A new look for Delight, the free, cross-platform monitoring UI for Spark

What is Delight?

Delight is a free, cross-platform monitoring UI for Apache Spark featuring:

  • Spark CPU Usage Metrics, aggregated across all executors
  • Executor Memory Metrics, available for each executor
  • A timeline of your Spark jobs and stages, and of executors added/removal events
  • Access to the Spark UI (we host the Spark History Server for you)

You can install it on top of any existing Spark infrastructure – EMR, Databricks, Spark-on-Kubernetes open-source, Cloudera/Hortonworks, … – by attaching an open-source agent to your Spark applications. See the installation instructions on the open-source repository: https://github.com/datamechanics/delight

Diagram showing connections between Spark infrastructure and Delight

Delight consists of an open-source agent attached to your Spark job, and a hosted backend accessible at delight.datamechanics.co

What’s new with Delight?

Delight was originally launched by the Data Mechanics team in April 2021. One year after Data Mechanics’ acquisition by Spot by NetApp, the team is happy to release a new, more intuitive and user-friendly version of the Delight user interface.

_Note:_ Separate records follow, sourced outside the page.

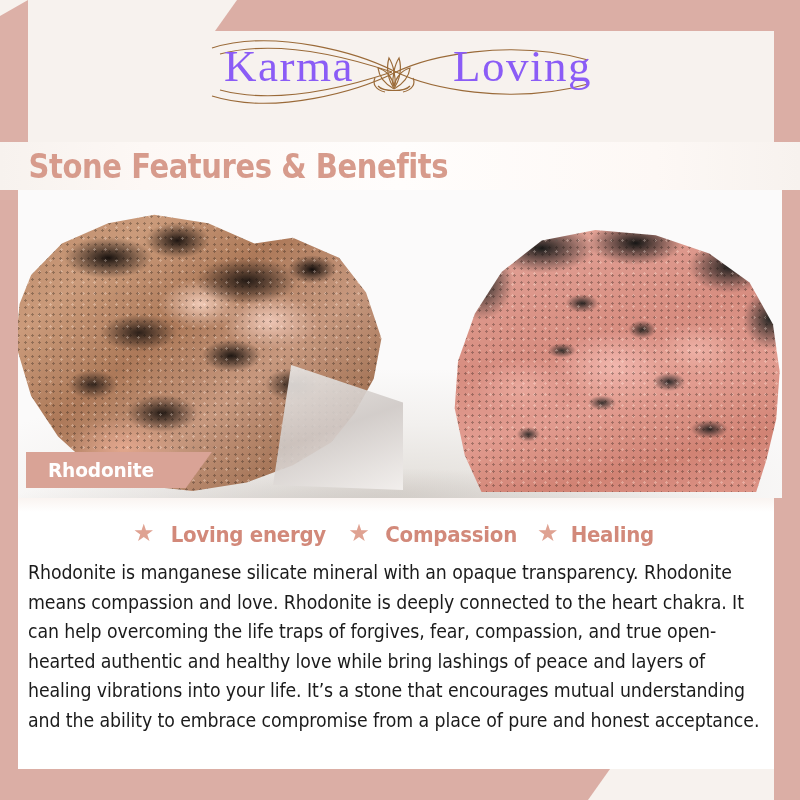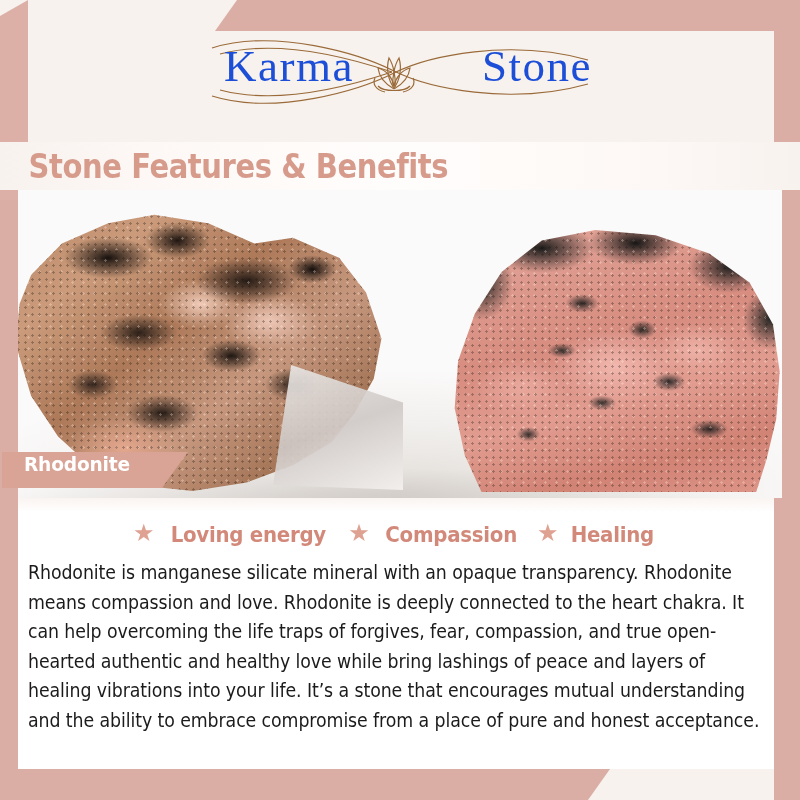"Karma" .logo-word { color: #1d4ed8 -> #8b5cf6 }
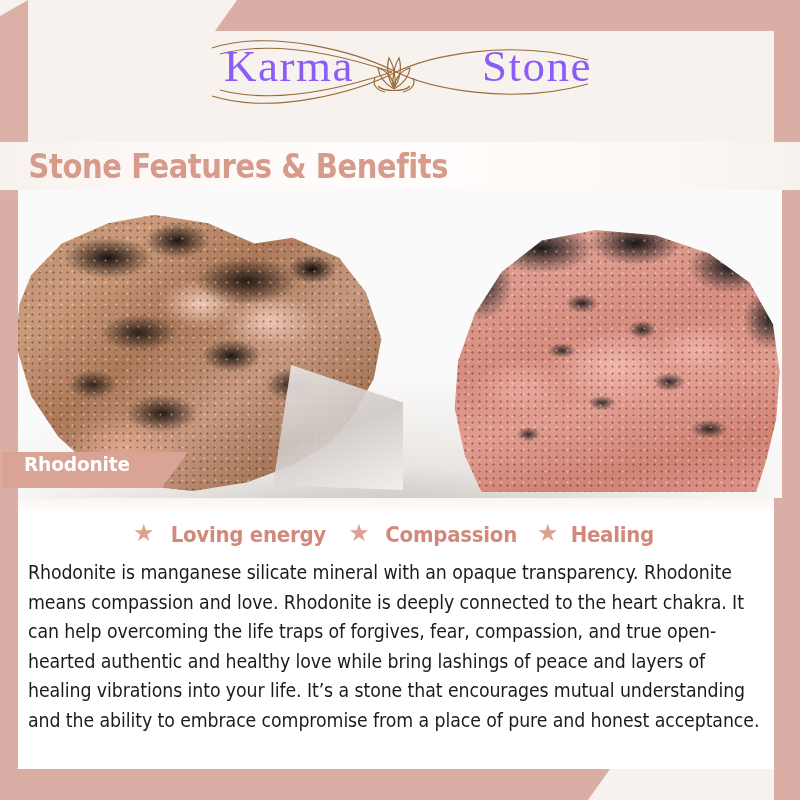"Stone" div.logo-word { text: Stone -> Loving }
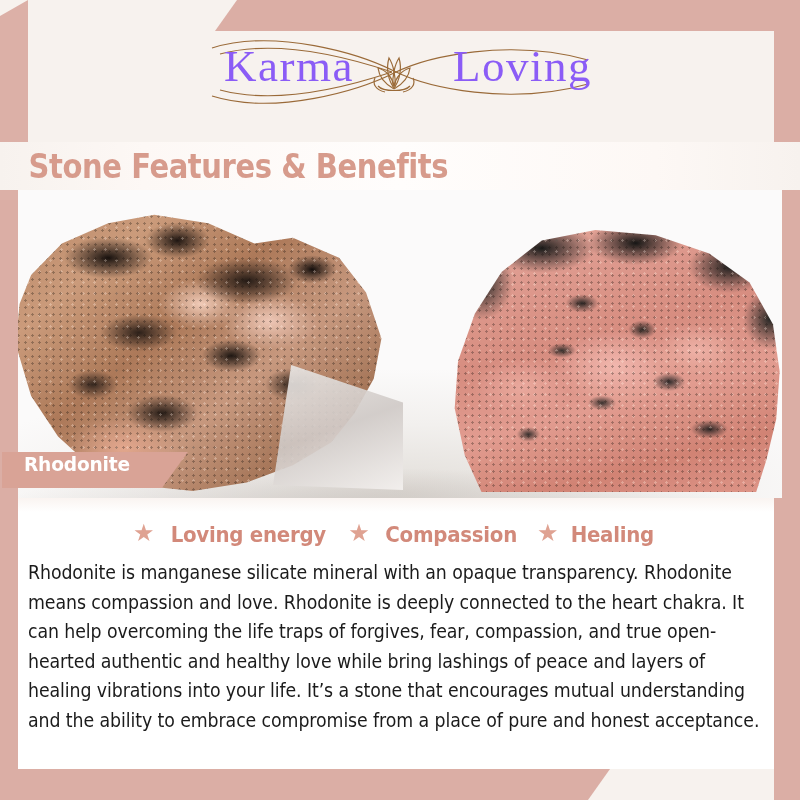"Rhodonite" .badge { align-items: flex-start -> center; left: 2px -> 26px }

When you log in to Delight, the main dashboard features a list of recently completed Spark applications (note: Spark applications only appear a few minutes after their completion). You can identify an application by its name, start date, and duration. The following statistics are available:

  • I/O: Volume of data read and written by Spark
  • Executor CPU Uptime: The total cores-hours resources used by your Spark executors. For example, if your application had 10 executors, with 4 cores, running for 1 hour, then the Executor CPU Uptime amounts to 40 hours.
  • Spark tasks: The sum of the duration of all the Spark tasks which ran in your job.
  • Efficiency Ratio: Calculated as “Spark Tasks Duration / Executor CPU Uptime”, this is a measure of parallelism. An efficiency close to 100% means that your Spark executors were busy running Spark tasks all the time.
Delight Applications List

Delight Applications List

Once you dive into an application’s page, you’ll see a graph showing the Executor Cores usage over time. Under this graph you’ll see a timeline of your Spark jobs and stages. You can use this graph to understand the performance bottleneck of your Spark application, or identify specific Spark jobs and stages with insufficient parallelism.

Delight showing Executor usage over time

The gray area indicates that some executor cores are idle. This could be due to an insufficient number of partitions, or by straggler tasks commonly caused by data skew.

Delight also collects memory usage over time for each of your Spark executors, recording memory usage from the Java Virtual Machine, Python, and Other processes. You can use this information to tune memory allocation. Of course, it’s better to have the max memory usage under 90% of the executor total memory capacity, to make sure you have a bit of breathing room and do not run into OutOfMemory errors.

Delight displaying memory usage over time

What are the next steps for Delight?

The goal of Delight is to make it easy for Spark developers to understand the performance bottleneck of their Spark jobs, to benefit from better stability, performance, and lower costs. Delight displays insightful CPU and Memory metrics to help developers troubleshoot common issues such as insufficient parallelism, slow shuffle, slow I/O, memory errors, and more.

The team behind Delight is currently focused on building Ocean for Apache Spark, the fully managed, continuously optimized Spark-on-Kubernetes service. In fact Ocean Spark customers have access to the visualizations of Delight without any configuration.

We’ve had a lot of great feedback from Delight users and are planning to deliver more improvements to Delight in the future, including:

  • Real-time monitoring of live Spark applications. Today the Delight application page is available after the application’s completion.
  • Enable more login methods for Delight. (Currently Google SSO is supported.)
  • Automated performance tuning recommendations. (Memory issues, Slow shuffle, Bad Parallelism / Data Skew, Slow I/O, etc.)